The German chancellor continued his visit to Nigeria on Monday in an effort to deepen ties with the African continent's most populous country.
The Chancellor also spoke of potential cooperation between the two nations on energy as Germany looks to diversify its sources of natural gas.
What Scholz said about migration
The German chancellor proposed expanding migration centers in Nigeria to support returnees from Germany. Scholz said the centers could also be used to advise skilled workers to become established in Germany.
"This requires some preparation and investment — on both sides," Scholz said, adding that he had spoken about the issue with Nigerian President Bola Tinubu on Sunday.
"I am convinced that this is another area where we can exploit enormous potential arising from closer cooperation between our two countries and between our two continents," Scholz said, speaking at an economic forum in the coastal city of Lagos on Monday.

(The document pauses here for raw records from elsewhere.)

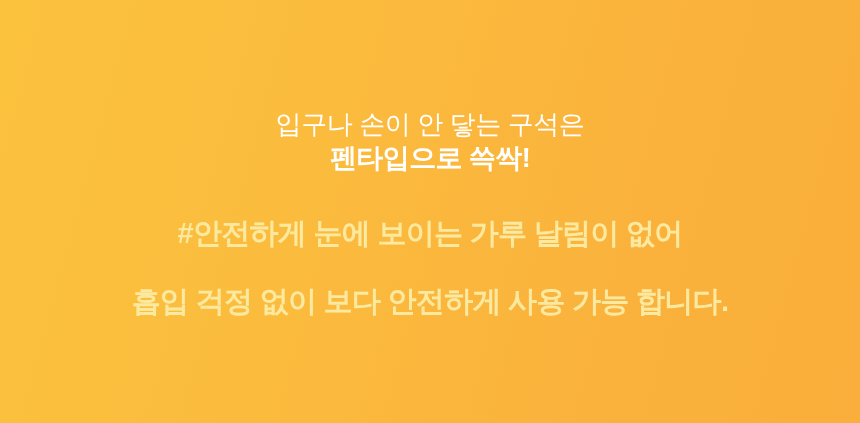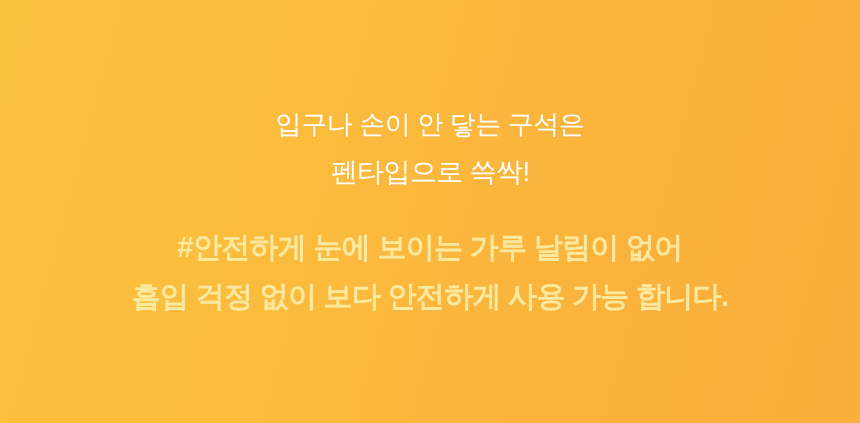--- a/index.html
+++ b/index.html
@@ -46,24 +46,24 @@
     font-weight: 400;
     letter-spacing: -0.4px;
     line-height: 1.0;
     white-space: nowrap;
   }
 
   .headline-line-2 {
     display: block;
     color: #FFFFFF;
     font-size: 27px;
-    font-weight: 400;
+    font-weight: 700;
     letter-spacing: -0.6px;
     line-height: 1.0;
-    margin-top: 22px;
+    margin-top: 8px;
     white-space: nowrap;
   }
 
   
   .body-block {
     width: 100%;
     text-align: center;
     margin-top: 47px;
   }
 
@@ -72,21 +72,21 @@
     display: block;
     color: #FCE9A0;
     font-size: 29px;
     font-weight: 700;
     letter-spacing: -0.7px;
     line-height: 1.0;
     white-space: nowrap;
   }
 
   .body-line-2 {
-    margin-top: 20px;
+    margin-top: 39px;
   }
 </style>
 </head>
 <body>
 
 <div id="promo-banner">
 
   <div class="headline-block">
     <span class="headline-line-1">입구나 손이 안 닿는 구석은</span>
     <span class="headline-line-2">펜타입으로 쓱싹!</span>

Tinubu has said he supports the repatriation of migrants, provided that they are Nigerian.
Proving this might be the most difficult part of the scheme because their identity cannot be established.
Of almost 14,000 asylum seekers from Nigeria obliged to leave Germany, some 12,500 are allowed to stay mostly because they have no identity papers.
What else is Germany seeking from Nigeria?
In an interview published before the trip, which will also include a visit to Ghana, Scholz revealed that he was seeking to import natural gas from the country, which is also Africa's largest economy.
"Nigeria has the biggest gas supply in Africa," Scholz told the Nigerian daily The Punch. "German companies are interested in gas deliveries from Nigeria and look forward to cooperation with Nigerian gas companies."
While Germany already imports large quantities of crude oil from Nigeria, it does not import gas.
The chancellor said Berlin was also exploring "joint initiatives to ramp up the hydrogen market," with hydrogen expected to play an important role in meeting future energy needs.
But with the hydrogen market still underdeveloped and Germany no longer being supplied natural gas by Russia, the importing of liquefied natural gas (LNG) has taken on a greater significance.
Nigeria has emerged as an option for Germany, with Norway now Germany's main supplier of LNQ.
"Nigeria has an ambitious plan for the energy transition," Scholz said at an economic forum in Lagos on Monday. "And you are also well positioned to remain a key player for renewable energy and hydrogen — as well as for liquefied natural gas, which we will continue to need in the coming years until the hydrogen market is fully established."
The German chancellor also pointed out that there was potential for greater cooperation and investment between the two countries in other sectors.
"This applies to a variety of sectors, ranging from infrastructure and energy to agriculture business, mineral resources, information and communication technologies, transport and logistics, and beyond," he told The Punch.
Scholz also pointed out that Nigeria was Germany's second-largest trading partner in sub-Saharan Africa, with direct German investments in Nigeria amounting to €150 million ($158 million) in 2021.
More help with security
Scholz has said Germany ought to expand support for Nigeria's military and the police when it comes to the fight against Islamist terror groups such as Boko Haram, which operates in the northeastern part of Nigeria.
The extremist group carries out bloody attacks against civilians and has increasingly taken control of swaths of territory.
Nigeria has emerged as one of West Africa's most stable democracies since the end of a military dictatorship in 1999.